Mattie turned terrified eyes on Lizzie. She shook her head behind the rag and retreated deeper into her squatting position against the wall. “I can’t.” She coughed until she choked.
Lizzie stared at her, baffled. “This dust is going to kill you. Can’t you hear yourself?”
Mattie just looked away and held the rag tighter to her face, a new series of coughs shaking her from shoulders to toes. When she had a respite, Lizzie grasped her arm and began to pull her up, but Mattie shoved it off. “Leave me alone,” she cried. “I can’t go up there! It’s so closed in and dark, I’ll lose my mind. Lizzie, I don’t feel well…and the rain is coming in here, just a little. I can stay here.”
She grasped her belly again, and
Lizzie gazed at her. “There’s no rain, Mattie. It’s dry as bone out there, and the dust ain’t stopping for a while.”
“It is raining. I felt it coming inside. It wet my skirts. I tore a piece to cover my face…”
Lizzie noticed then the window was open a crack, and she hurried to close it completely, but nothing except dry wood covered the sill. “Mattie, you ain’t making sense. There’s no rain. You wet the rag at the sink, didn’t you, honey?”
Mattie slumped the rest of the way to the floor, spreading her legs wide in front of her to point to where she’d torn fabric from the hem of her white petticoat. Indeed, it was damp at the edges, and now Lizzie saw it wasn’t pink from the dirt, but from liquid that pooled at Mattie’s feet. The backside of her skirt was soaked.
“Is it your time of month?” she whispered to Mattie, shuddering at the thought of Mattie using her female fluids to dampen her face.
“It was the rain, Lizzie. I saw it and felt it with my own eyes. Do you think I’m lying?”
Lizzie knelt carefully in front of her. She thought back over the months since Mattie had arrived.
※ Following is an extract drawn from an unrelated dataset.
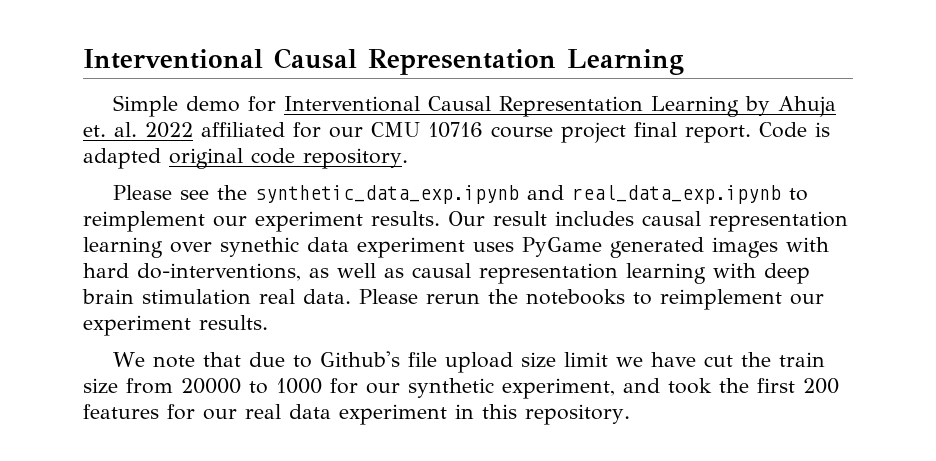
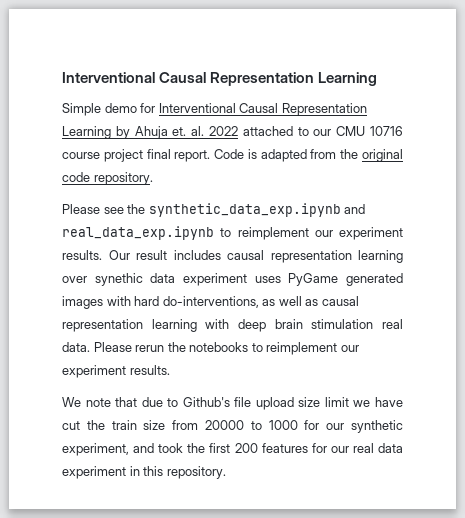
- Simple demo for Interventional Causal Representation Learning by Ahuja et. al. 2022 affiliated for our CMU 10716 course project final report.
+ Simple demo for Interventional Causal Representation Learning by Ahuja et. al. 2022 attached to our CMU 10716 course project final report.
- Code is adapted original code repository.
+ Code is adapted from the original code repository.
She’d lost so much weight after Cap died, wasting away from refusing to eat at first, sometimes from feeling so sick with grief she struggled to get, or keep, anything down. Gradually—especially after they’d put her to work in the kitchen—she’d put it back on, and in the last few months, Lizzie had even poked fun at her, saying she was getting plump, but mostly she was relieved Mattie seemed happier and had her appetite back. In the last few weeks, though, she’d stopped eating again, along with her lethargy, and though Lizzie had chalked it up to the heat, she’d worried. She hadn’t thought about Mattie’s menses at all, however. Each young woman in the Home cut her own supply of rags and washed and dried them privately, no mention or display. Lizzie’s bleeding came like clockwork now that she was healthy, a part of life she assumed Mattie also attended to without any fuss.